Sliding my bare feet into my Vans, I grabbed my car keys from the hook by the door and shut the apartment quietly behind me. Traffic was light as I drove to West Hollywood. Even in the dark, I could see the wealth and affluence of the people who lived here. We hadn’t always been poor. At one stage, my dad had had a thriving printing business, but then he began to gamble. It was only small bets here and there to start with, but as soon as my mom died, he upped the stakes and spiraled into a pit that he had no hope of climbing out of. He died penniless, leaving Hawk and me to scrape and scramble our way through this life. Neither of us had gone to college. Neither of us had wanted to. We’d grown up quick, and survival was the name of the game.

The game had left Hawk bitter and stupid.

It left me cautious yet independent, stubborn, and fucking unwilling to be taken advantage of.

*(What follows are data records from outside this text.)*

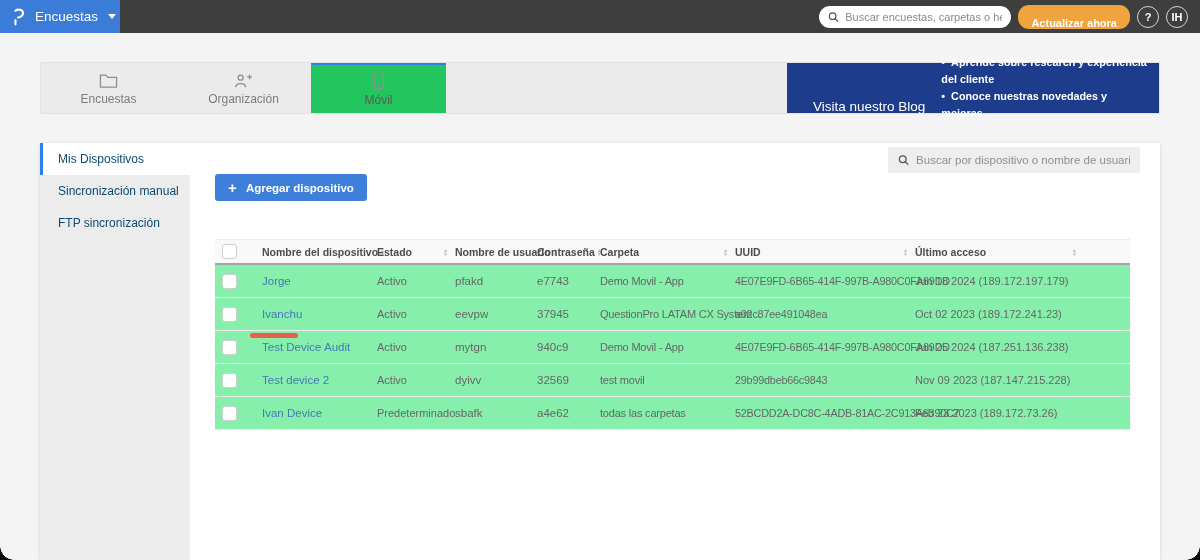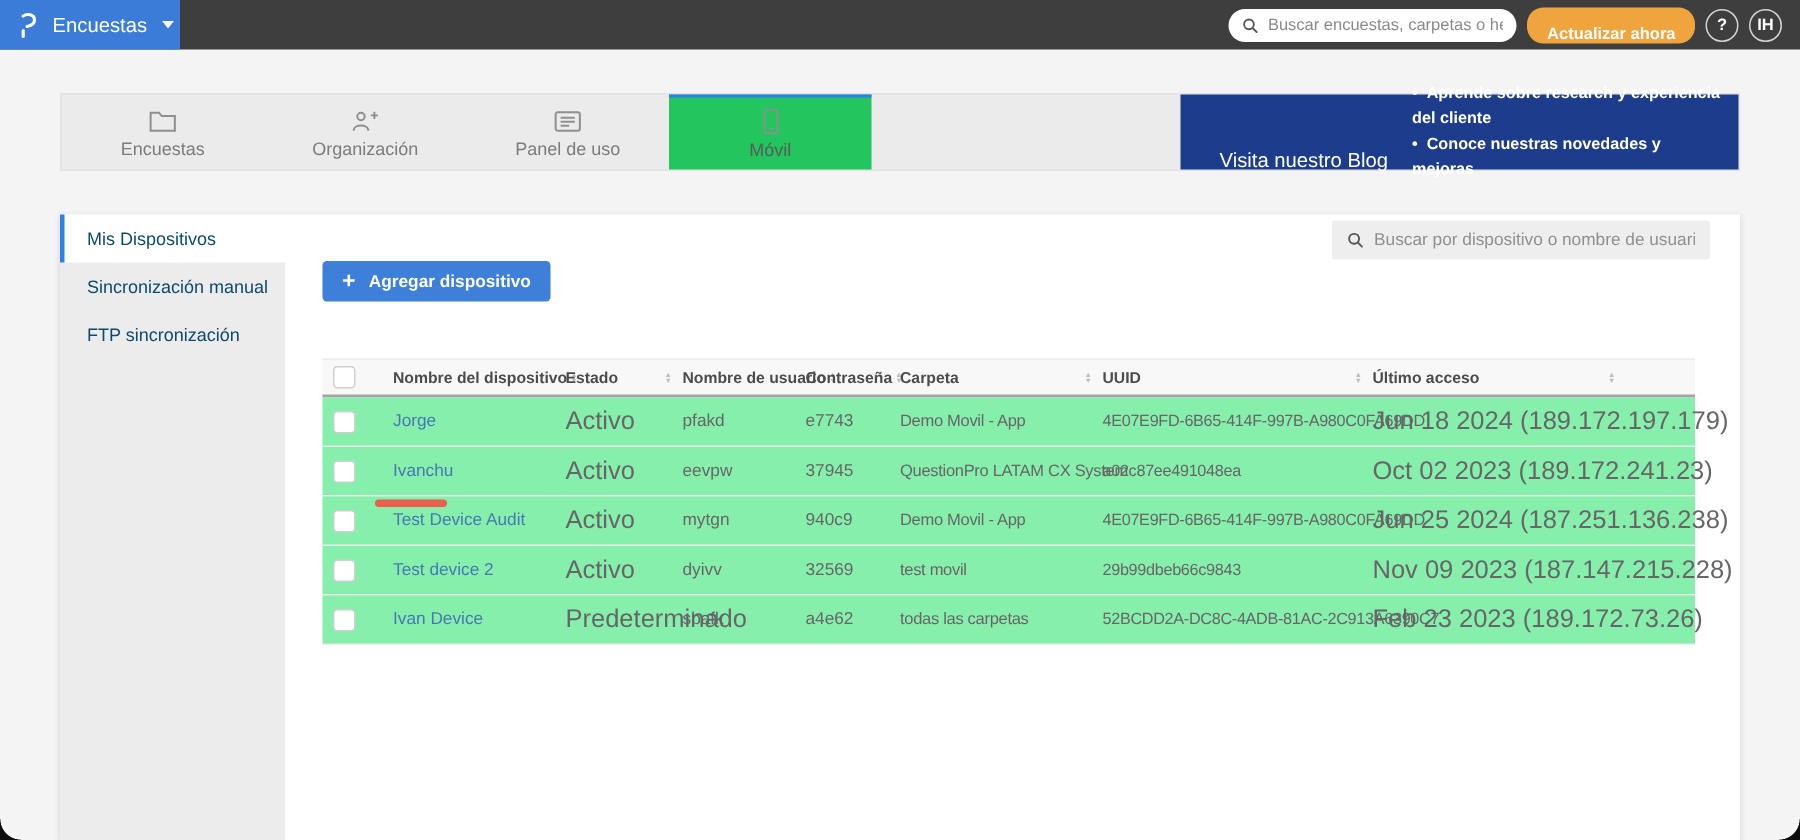--- a/index.html
+++ b/index.html
@@ -47,21 +47,21 @@
   .table { margin-top:38px; width:915px; }
   .trow { display:grid; grid-template-columns:47px 115px 78px 82px 63px 135px 180px 1fr; align-items:center; }
   .thead { background:#f8f8f8; border-top:1px solid #ececec; border-bottom:2px solid #a3a3a3; height:26px; }
   .th { display:flex; justify-content:space-between; align-items:center; font-size:10.5px; font-weight:bold; color:#4c4c4c; white-space:nowrap; padding-right:5px; }
   .th:last-child .sort { margin-right:46px; }
   .sort { display:flex; flex-direction:column; align-items:center; line-height:4px; font-size:5px; color:#bdbdbd; cursor:pointer; padding:2px; }
   .sort::before { content:"▲"; }
   .sort::after { content:"▼"; }
   .tbody .trow { height:33px; border-bottom:1px solid #ececec; background:#86efac; }
   .cell { font-size:11.5px; color:#666; white-space:nowrap; }
-  .cell.c-estado, .cell.c-acceso { font-size:17px; }
+  .cell.c-estado, .cell.c-acceso { font-size:11px; }
   .cell.c-carpeta { font-size:11px; letter-spacing:-0.2px; }
   .cell.c-uuid { font-size:10.8px; letter-spacing:-0.2px; }
   .cb { width:15px; height:15px; border:1px solid #cfcfcf; border-radius:3px; background:#fff; margin-left:7px; cursor:pointer; }
   .name-cell { position:relative; }
   .dev-link { font-size:11.5px; color:#4678b4; text-decoration:none; cursor:pointer; }
   .red-underline { position:absolute; left:-12px; top:25px; width:48px; height:5px; border-radius:3px; background:#e8604c; }
 
   
   .corner { position:absolute; bottom:0; width:14px; height:14px; }
   .corner.left  { left:0;  background:radial-gradient(circle at 14px 0, #f4f4f5 13.5px, #0d0d0d 14px); }
@@ -102,29 +102,20 @@
   </div>
   <div class="tab">
     <svg width="19" height="16" viewBox="0 0 20 16">
       <circle cx="7" cy="4.5" r="2.6"></circle>
       <path d="M1.8 14.5 C1.8 9.5 12.2 9.5 12.2 14.5"></path>
       <line x1="16.4" y1="1.2" x2="16.4" y2="6.2"></line>
       <line x1="13.9" y1="3.7" x2="18.9" y2="3.7"></line>
     </svg>
     <span>Organización</span>
   </div>
-  <div class="tab">
-    <svg width="19" height="16" viewBox="0 0 20 16">
-      <rect x="1.5" y="1.5" width="17" height="13" rx="1.6"></rect>
-      <line x1="5" y1="5.4" x2="15" y2="5.4"></line>
-      <line x1="5" y1="8.2" x2="15" y2="8.2"></line>
-      <line x1="5" y1="11" x2="11" y2="11"></line>
-    </svg>
-    <span>Panel de uso</span>
-  </div>
   <div class="tab active">
     <svg width="14" height="18" viewBox="0 0 14 20">
       <rect x="2.2" y="1.2" width="9.6" height="17.6" rx="2"></rect>
       <line x1="5.5" y1="15.6" x2="8.5" y2="15.6"></line>
     </svg>
     <span>Móvil</span>
   </div>
   <div class="banner">
     <span class="banner-title">Visita nuestro Blog</span>
     <ul class="banner-bullets">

“Holy shit,” I muttered when I pulled up to the curb outside The Dollhouse. The entire building was at least three stories high, the red-brick industrial exterior making it look like it belonged somewhere down by the docks. There were no windows, no tacky neon signs—no signs at all. It was like it was just known as the premier gentlemen’s club in LA by sheer will alone.

As I parked the car and shut off the engine, I had a brief moment of hesitation.

What the fuck was I doing here?

What did I hope to achieve?

Well, whatever it was going to achieve, I had no choice. Hawk had made sure of that.

Getting out of my car, I pulled down the legs of my shorts that had ridden up a little, shut the door, and locked the car. As I cast a glance at my early-model Toyota, I doubted anyone would try to boost it, but I also couldn’t afford to replace it. I walked up to the bouncer at the door, who stared at me like I was the wrong kind of person to walk in here.

“Dolls enter through the back,” he told me.

“Dolls? What? No, I’m here to talk to Bane Rivera.”

His eyes found mine again. “Dolls enter through the back.” His tone was sharp, and I bobbed my head because maybe this wasn’t going to be as bad as I thought it was. I ducked down a driveaway running beside the building, coming to a large steel door. The words STAFF ONLY were scrawled across it in block letters. Raising my fist, I knocked.

It opened with a buzz, and I stepped into what looked like a very long hallway. There were half a dozen doors on either side, but they were all unmarked. The low buzz of people talking and the seductive beat of throbbing music and drinks being poured filtered through from the door to my left, so I opened it and stepped into a room of black, gold, and dark red. A shiver tracked over me as I was hypnotized by the low-lighting, the music, the women dancing in their eight-inch pleasers on raised platforms. This place was pure sex.

Walking over to the bar, I caught a lingerie-clad woman’s attention and called her over.

“What can I get you, sweetheart?” she asked in a sexy drawl.

I almost ordered a drink, but then I remembered why I was here. “I need to speak to Bane Rivera.”

The bartender jerked her chin up at a wall of glass hovering over the bar. “He’s in his office,” she said in a completely normal voice.

Well, clearly, I did not deserve the sex-kitten routine. Glancing around, I tried to find my way up there.

“Take the door tucked away around the end of the bar,” the same bartender said.

I nodded in thanks, finding the door and opening it. Butterflies turned into an all-out assault on my stomach, so I pressed my hand to the space just below my navel. I was nervous as fuck, but I had to do this. When I reached the six-foot by five-foot landing at the top of the stairs, I stared at the door and blew out a breath.

Fuck. It was now or never.

I knocked and prayed I could get my brother out of this.